Sorry the build test was just an example of a change Bull is wanting. I had linked to build to this LU but I didn't check to see the fails were the same.

I get the pthread issue in my local RHEL6.3 build environment without this strlcpy one. Bull sees this same issue as well, they are the ones who found it. Some complicated string handling code was submitted in a patch where strlcpy could have been used and it brought this issue out.

The test patch is just an example of the usage Bull would like to do, it is not real code and it seems to break the build (but not on RHEL5).

I wonder why my local build environment is different the the auto build server.

Comment by Keith Mannthey (Inactive) [ 24/Jan/13 ]

From my local build:

cc -g -Wall -fPIC -D_GNU_SOURCE -g -O2 -Werror   -o ll_dirstripe_verify ll_dirstripe_verify.o -L../../lustre/utils -llustreapi ../../libcfs/libcfs/libcfs.a 
../../libcfs/libcfs/libcfs.a(libcfs_a-user-prim.o): In function `cfs_create_thread':
/home/build/lustre-release/libcfs/libcfs/user-prim.c:241: undefined reference to `pthread_create'
collect2: ld returned 1 exit status

We get the error when trying to build libcfs.a

The autobuild may have failed because there is no generally usable strlcpy

checking for strlcpy... no

I don't have one either but it seems the environment is different.

The non-glibc version of strlcpy is in user-prim.c I am not quite sure how RHEL5 worked without including libcfs/user_prim.h but I added it to the test build to see if the pthread will show itself in the build system.

For reference adding include libcfs/user-prim.h did not change the pthread issue on my local build.

I diffed a good build and a bad build and I really don't see anything that stands out. Same flags and same files are being used.

I am going to look into this more tomorrow.

Comment by Keith Mannthey (Inactive) [ 25/Jan/13 ]

The real build that fails http://build.whamcloud.com/job/lustre-reviews/12561/

The adding the libcfs/user-prim.h moved along our build system

...
Making all in mpi
../../../lustre/utils/liblustreapi.so: undefined reference to `strlcpy'
collect2: ld returned 1 exit status
make[4]: *** [cascading_rw] Error 1
make[3]: *** [all-recursive] Error 1
make[2]: *** [all-recursive] Error 1
make[1]: *** [all-recursive] Error 1
make: *** [all] Error 2
error: Bad exit status from /var/tmp/rpm-tmp.AU4Ljc (%build)
...
Comment by Keith Mannthey (Inactive) [ 25/Jan/13 ]
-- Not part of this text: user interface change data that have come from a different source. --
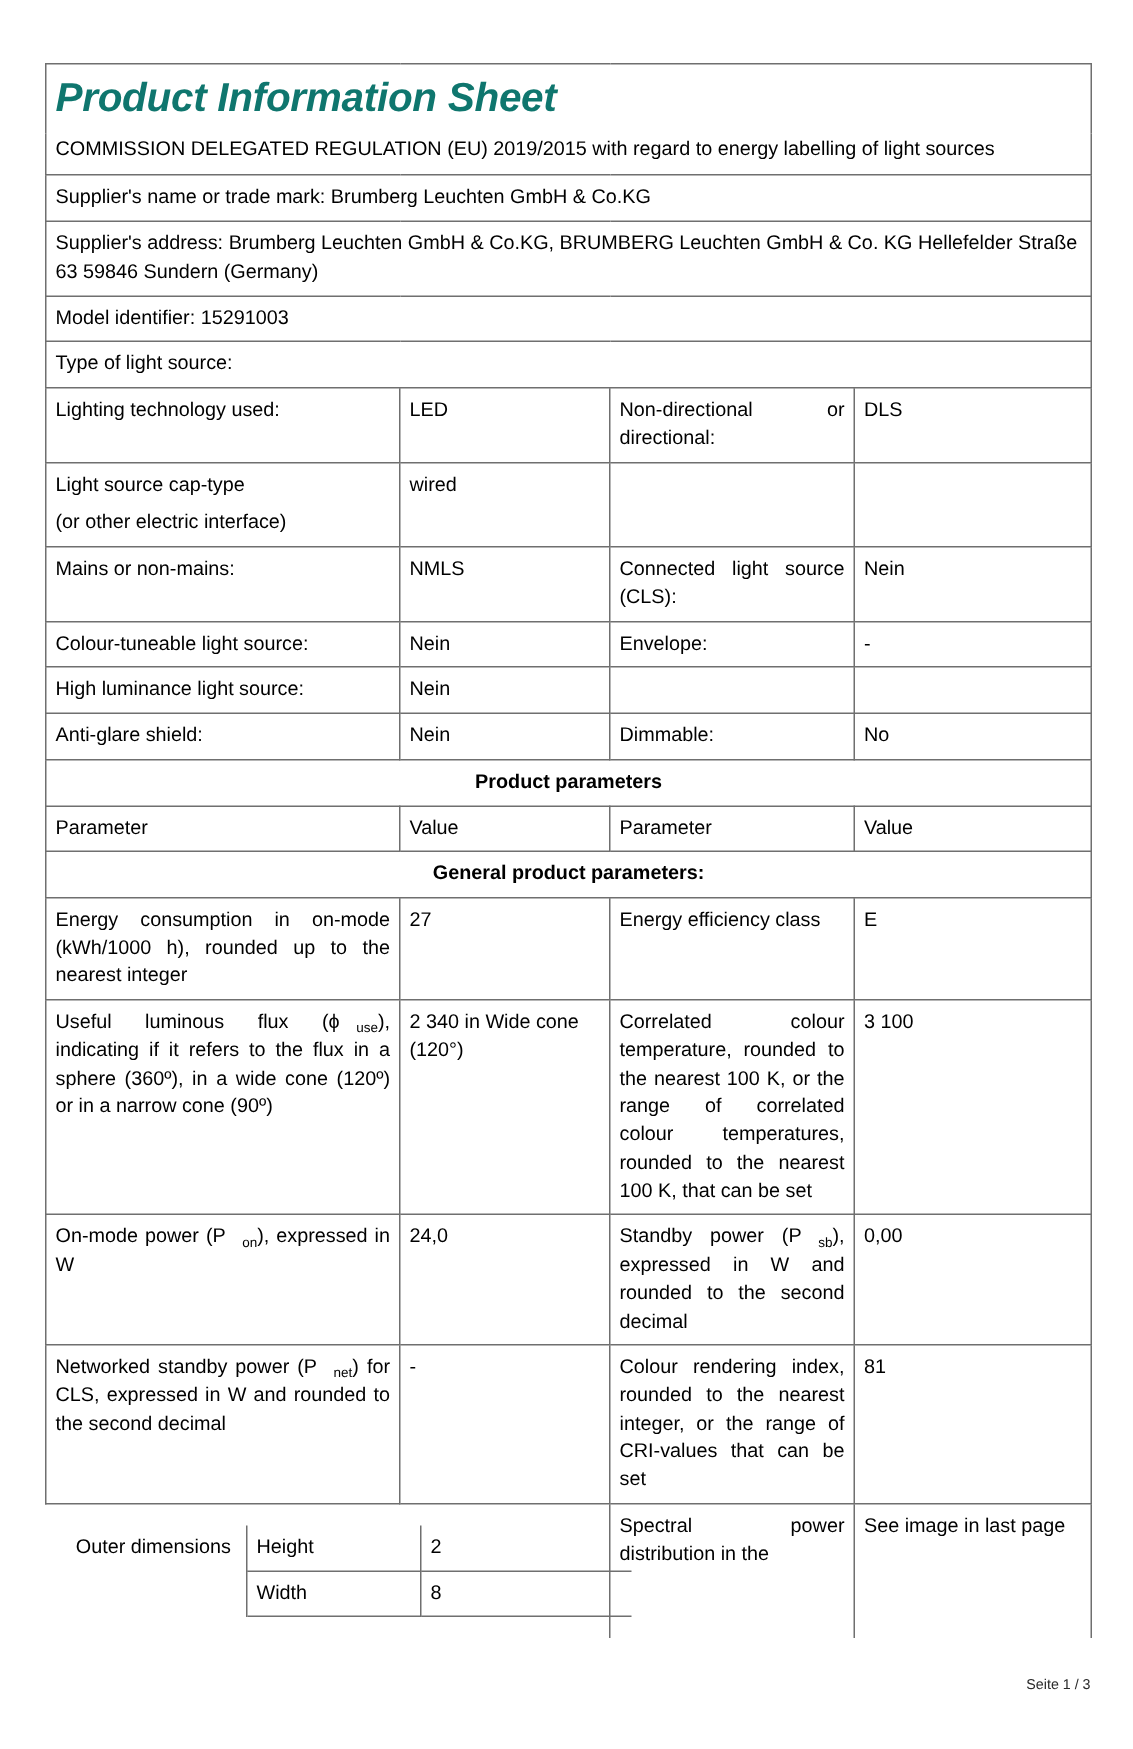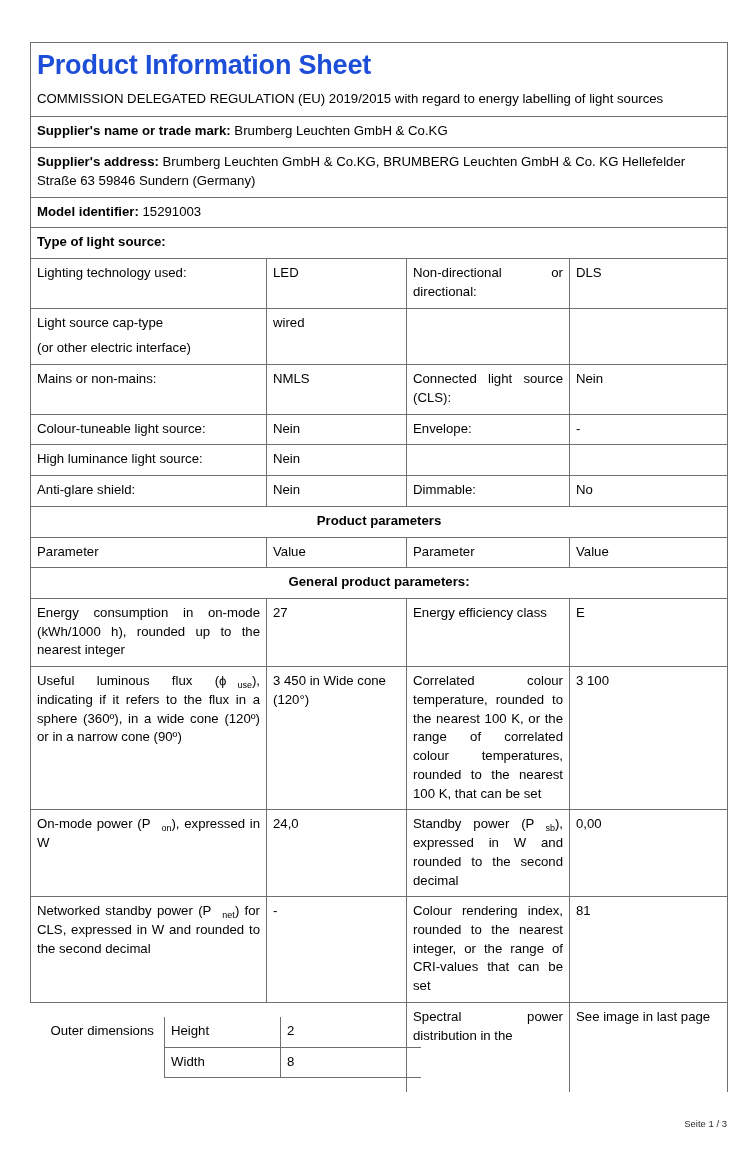"Product Information Sheet" .doc-title { color: #1d4ed8 -> #0f766e; font-style: none -> italic }
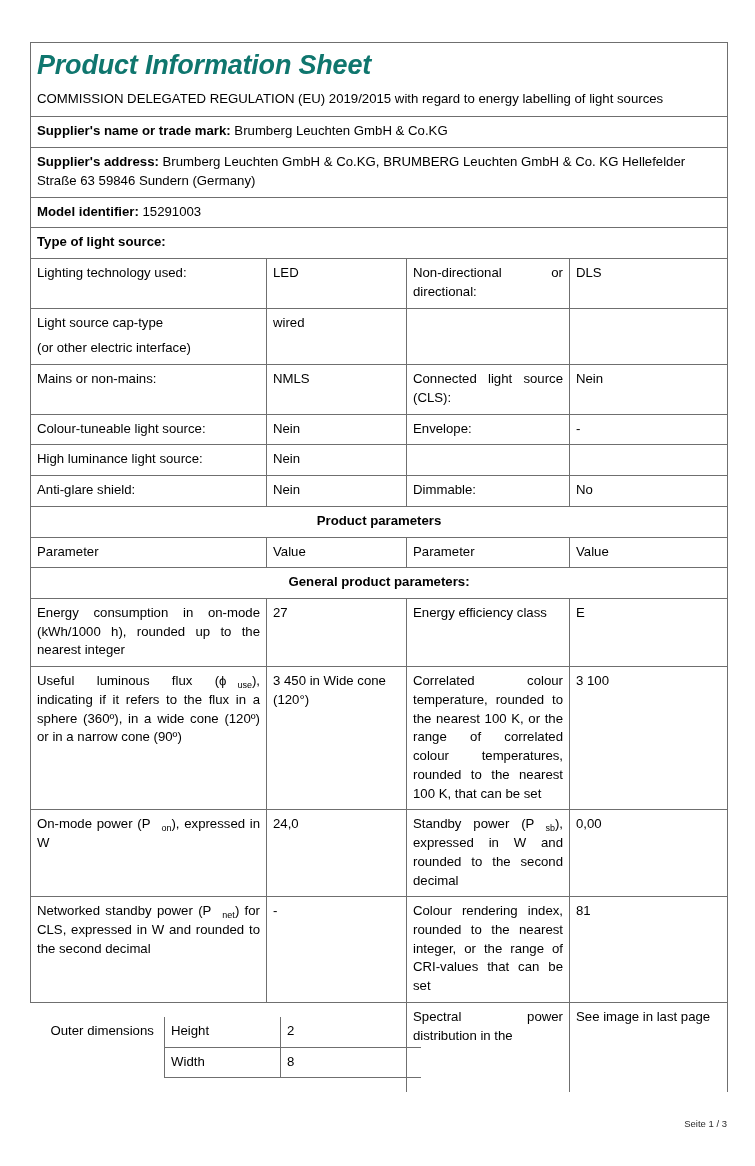"Supplier's name or trade mark:" .lbl { font-weight: bold -> normal }
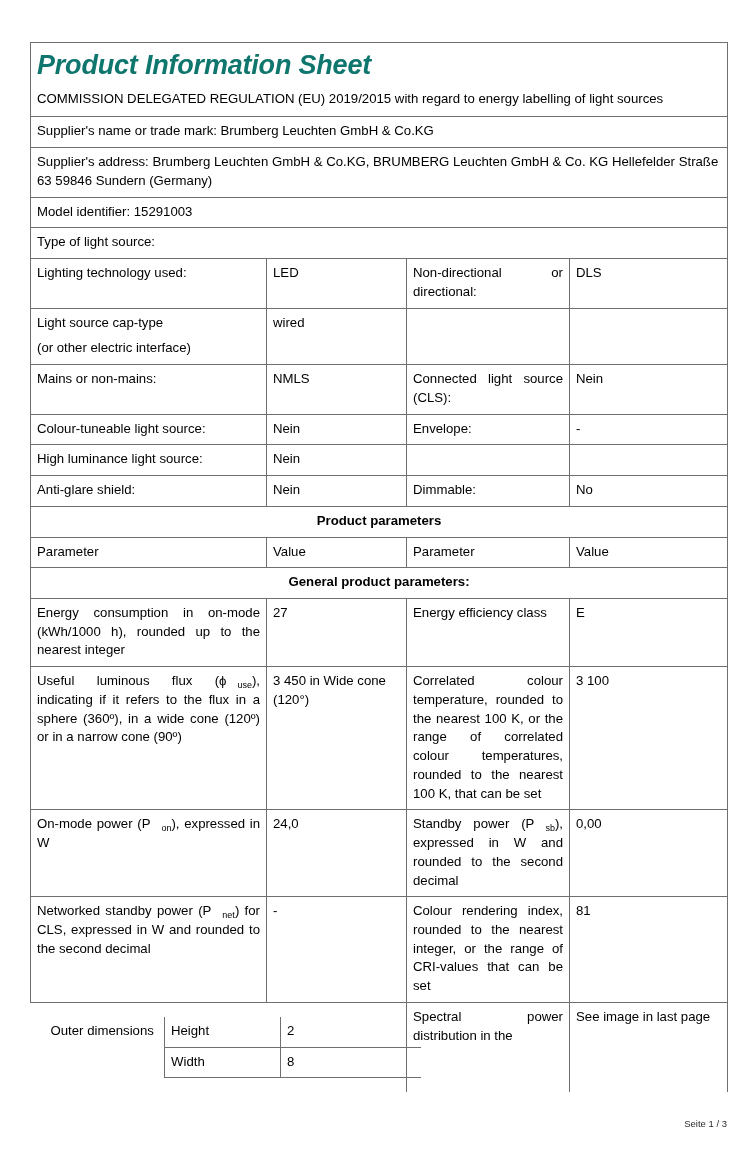"3 450 in Wide cone" td.ctr { text: 3 450 -> 2 340 }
Ok so I know a little more.

The non-glibc strlxxx code resides in libcfs_a-user-prim. It seems as are putting together liblustreapi we link in libcfs_a-user-prim.o (which requires pthread).

It seems we maybe able to add -pthread to liblustreapi in this case. I continue to look into this.

Comment by Keith Mannthey (Inactive) [ 25/Jan/13 ]

It seems we need add the pthread libs to the test directory makefile for a few files.

http://review.whamcloud.com/5180

I am able to build locally with these changes. I am not sure how the build system will react.

Comment by Keith Mannthey (Inactive) [ 25/Jan/13 ]

I resubmitted the build test http://review.whamcloud.com/5142 with a dependency on the makefile change.

Comment by Keith Mannthey (Inactive) [ 29/Jan/13 ]

Current Status:

http://review.whamcloud.com/5180 allows me to build local but does not allow the build system to work.

lustre/tests/Makefile.am:1: `:='-style assignments are not portable
lustre/tests/Makefile.am:81: `:='-style assignments are not portable

is seen in the build system and my local setup. Investigating further.

Comment by Keith Mannthey (Inactive) [ 29/Jan/13 ]

I submitted another set of changes. I converted the ':=' to "=". I don't get warnings on my local system with this but I am not sure it will help the build environment.

Comment by Keith Mannthey (Inactive) [ 31/Jan/13 ]

Well local build is till working at build system is still failing on on the unknown strlcpy. Spent some more time today looking at this and I don't quite see the next thing to try.

Comment by Andreas Dilger [ 01/Feb/13 ]

Keith, the ":=" warnings are spurious. Please start with http://review.whamcloud.com/3714 if you want to clean that up. That patch doesn't build for some reason, and I haven't had time to look into the details.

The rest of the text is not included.